Wednesday, May 11, 2005 | Nam Nguyen’s job with the San Diego Police Department doesn’t require him to carry a gun or a nightstick to fight crime. Instead, he wields tools he and the department find more helpful in keeping the peace in the mid-city neighborhoods where he is based: fluency in Vietnamese and firsthand experience as a refugee who once faced cultural barriers in his new land.
“An officer’s job is to protect and serve, but without knowing how to communicate to some of these people, that’s difficult,” he said.
Nguyen is one of the 11 community service officers, or CSOs, stationed at the department’s “storefront” in City Heights to work with local Southeast Asian and East African immigrants.
About 500 people, mostly low-income, visit the City Heights storefront bureau each month for guidance on matters both simple and complicated about the U.S. criminal justice system. Additionally, CSOs – who are not sworn officers – visit schools, businesses and community groups to offer crime prevention tips and help the nearby residents and business owners solve local problems.
Started in the early 1980s as a solution to elevated crime rates in neighborhoods where Southeast Asian refugees were moving, the CSO program is the only one of its kind in the United States, said Officer Patty Clayton, the acting sergeant who oversees the City Heights storefront.
However, the city could lose a majority of its community officers to its dire financial condition. In an effort to make up a $50 million budget shortfall, City Manager Lamont Ewell proposed cutting 40 of the 60 CSO positions at the 19 storefronts citywide. The move would save $2.7 million.
The council this week heard the somber news, but they hope to scrounge together the cash during budget deliberations in May and June in order to save the positions.
Several San Diegans attended Monday’s council meeting to oppose the cuts, speaking of the relationship they share with their nearby CSO. Many referred to their local officers by first name.
Israel Adato, president of the San Ysidro Chamber of Commerce and director of Express Financial Services, spoke fondly of his experience working with local CSO Jose Perez. Perez understands the border city culture of San Ysidro, stays involved in helping businesses solve their concerns over traffic, graffiti and thefts, and speaks Spanish in a community where several non-English speakers live and work, Adato said.
“His visibility in the community is very high,” he said. “Sometimes his cruiser is the only presence around. He’s very involved with all of us, very active.”
Mon Dai Tran, an 83-year-old refugee from Vietnam, has been using the services at the City Heights storefront center since July 5, 1991: He remembers seeking help regarding his immigration papers on that exact date. On Tuesday, Tran, who speaks very little English, waited his turn to speak with Nguyen or one of the other two Vietnamese officers about a “Medicare scam.” Nguyen said the same complaint had been brought up by other clients that week.

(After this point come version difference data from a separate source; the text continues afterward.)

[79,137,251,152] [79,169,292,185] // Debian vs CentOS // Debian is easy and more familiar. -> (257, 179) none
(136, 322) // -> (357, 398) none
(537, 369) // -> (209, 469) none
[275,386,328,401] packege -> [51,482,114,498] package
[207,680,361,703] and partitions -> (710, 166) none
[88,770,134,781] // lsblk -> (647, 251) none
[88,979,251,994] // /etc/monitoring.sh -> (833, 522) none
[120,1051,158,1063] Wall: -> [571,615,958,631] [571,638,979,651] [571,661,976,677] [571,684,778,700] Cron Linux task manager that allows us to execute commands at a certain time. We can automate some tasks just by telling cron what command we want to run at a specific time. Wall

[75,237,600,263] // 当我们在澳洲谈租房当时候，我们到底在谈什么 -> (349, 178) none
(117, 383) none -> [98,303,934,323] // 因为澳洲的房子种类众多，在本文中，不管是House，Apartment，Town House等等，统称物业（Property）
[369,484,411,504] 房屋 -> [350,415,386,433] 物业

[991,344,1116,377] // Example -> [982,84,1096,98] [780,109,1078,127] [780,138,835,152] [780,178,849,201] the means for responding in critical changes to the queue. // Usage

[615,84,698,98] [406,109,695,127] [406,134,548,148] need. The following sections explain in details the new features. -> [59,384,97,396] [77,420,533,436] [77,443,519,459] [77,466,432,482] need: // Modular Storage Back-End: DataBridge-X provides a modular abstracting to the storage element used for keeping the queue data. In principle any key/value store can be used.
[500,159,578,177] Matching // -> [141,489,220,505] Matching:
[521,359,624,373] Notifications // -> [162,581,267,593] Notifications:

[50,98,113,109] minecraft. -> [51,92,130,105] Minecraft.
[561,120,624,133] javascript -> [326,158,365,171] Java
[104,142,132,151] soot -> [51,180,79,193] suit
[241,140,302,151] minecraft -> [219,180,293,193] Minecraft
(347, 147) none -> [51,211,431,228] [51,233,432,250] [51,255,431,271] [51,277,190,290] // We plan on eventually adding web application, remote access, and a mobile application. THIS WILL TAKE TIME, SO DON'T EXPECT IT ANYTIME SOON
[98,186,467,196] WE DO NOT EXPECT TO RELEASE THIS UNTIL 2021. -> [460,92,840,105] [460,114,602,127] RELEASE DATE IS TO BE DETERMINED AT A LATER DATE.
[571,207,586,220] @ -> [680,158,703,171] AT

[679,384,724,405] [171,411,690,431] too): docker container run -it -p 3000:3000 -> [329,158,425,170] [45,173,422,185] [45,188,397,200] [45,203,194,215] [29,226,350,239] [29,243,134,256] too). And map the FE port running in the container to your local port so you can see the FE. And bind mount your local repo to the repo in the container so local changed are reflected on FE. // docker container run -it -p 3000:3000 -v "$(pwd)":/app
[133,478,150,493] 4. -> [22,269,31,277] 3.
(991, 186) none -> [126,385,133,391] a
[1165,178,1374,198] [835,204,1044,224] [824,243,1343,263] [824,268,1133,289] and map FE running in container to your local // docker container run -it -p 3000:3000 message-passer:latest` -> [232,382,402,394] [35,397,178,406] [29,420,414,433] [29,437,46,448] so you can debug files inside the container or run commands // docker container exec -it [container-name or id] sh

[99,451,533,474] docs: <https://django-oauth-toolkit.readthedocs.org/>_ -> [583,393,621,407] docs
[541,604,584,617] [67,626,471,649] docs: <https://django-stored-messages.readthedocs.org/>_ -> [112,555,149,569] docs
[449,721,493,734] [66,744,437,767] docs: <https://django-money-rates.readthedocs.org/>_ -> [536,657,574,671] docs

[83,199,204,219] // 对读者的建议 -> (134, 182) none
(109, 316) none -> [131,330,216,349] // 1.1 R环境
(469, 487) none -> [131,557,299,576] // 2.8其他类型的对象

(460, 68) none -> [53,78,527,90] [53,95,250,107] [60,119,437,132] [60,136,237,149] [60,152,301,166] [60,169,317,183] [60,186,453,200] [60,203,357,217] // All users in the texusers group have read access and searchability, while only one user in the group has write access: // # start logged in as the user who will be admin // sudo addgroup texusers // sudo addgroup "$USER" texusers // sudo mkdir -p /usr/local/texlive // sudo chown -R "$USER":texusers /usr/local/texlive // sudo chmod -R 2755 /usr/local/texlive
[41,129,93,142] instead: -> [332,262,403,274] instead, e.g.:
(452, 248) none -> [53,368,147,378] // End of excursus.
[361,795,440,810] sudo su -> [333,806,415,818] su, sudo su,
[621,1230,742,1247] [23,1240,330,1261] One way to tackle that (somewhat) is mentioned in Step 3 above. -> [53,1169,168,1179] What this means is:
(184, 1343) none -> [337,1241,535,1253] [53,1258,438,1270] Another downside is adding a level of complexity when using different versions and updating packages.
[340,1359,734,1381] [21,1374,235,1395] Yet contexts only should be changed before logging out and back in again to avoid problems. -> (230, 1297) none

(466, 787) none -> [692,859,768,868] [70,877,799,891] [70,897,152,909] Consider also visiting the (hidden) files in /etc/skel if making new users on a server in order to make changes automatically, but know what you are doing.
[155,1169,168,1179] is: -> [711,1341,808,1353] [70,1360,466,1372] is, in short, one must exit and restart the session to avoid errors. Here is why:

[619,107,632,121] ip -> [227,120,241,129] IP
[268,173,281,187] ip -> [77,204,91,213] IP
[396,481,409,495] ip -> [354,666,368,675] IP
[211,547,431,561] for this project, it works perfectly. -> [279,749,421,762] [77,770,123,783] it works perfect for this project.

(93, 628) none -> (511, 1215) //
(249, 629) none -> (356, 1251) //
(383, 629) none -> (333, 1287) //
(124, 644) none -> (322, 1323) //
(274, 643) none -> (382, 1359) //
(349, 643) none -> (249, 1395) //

Tran, through a translation by Nguyen, said his relationship with CSOs was very different than what he experienced during his 26 years as a cop in Vietnam.
“If I see any crime happen here, I report it here and they take me seriously,” Tran said. “When I was police, some people trusted us and some didn’t.”
In the waiting room Tuesday morning, a middle-aged Asian woman spoke with CSO Hung T. Dinh about a mugging yesterday that left her with a bruised neck and a swollen left hand. Minutes later, an East African woman confined to an electric mobility scooter entered to talk with CSO Muktar Hirsi, a Somali. Both declined comment, but Nguyen said their privacy was a testament to their clients’ trust in confiding with the staff.
“We are not regular police officers, we are mediators and counselors,” said Nguyen, a former production engineer who became a CSO three years ago. “I feel proud because people are comfortable to talk confidentially and ask for advice.”
Clayton, the acting sergeant, said the city should be proud of the CSO program, as it has garnered recognition from police departments around the world and other law enforcement agencies – the District Attorney’s Office, FBI and Secret Service among others – often call upon her bureau to assist in mediating refugees.
“Every big city has refugees, and they look to us as a model for opening the lines of communication through these partnerships we have created,” she said.
Few big cities, however, can report crime rates as low as San Diego. Police Chief Bill Landsdowne said Monday he believes that if the dip in violent crime he reported for the first three months continues through 2005, San Diego will be named America’s safest big city.
Nguyen said the band of unarmed officers facing the budget chopping block have played a part in San Diego’s safety. By offering cultural programs for youth, organizing neighborhood watch groups, investigating burglaries and other “cold” crimes to alleviate the force’s workload, and helping residents and businesses with their local concerns, the CSOs have made an impact, he said – regardless of whether they tote a gun.
“Education is the best way to fight crime, rather than waiting for it to happen,” he said. “We take some credit for that.”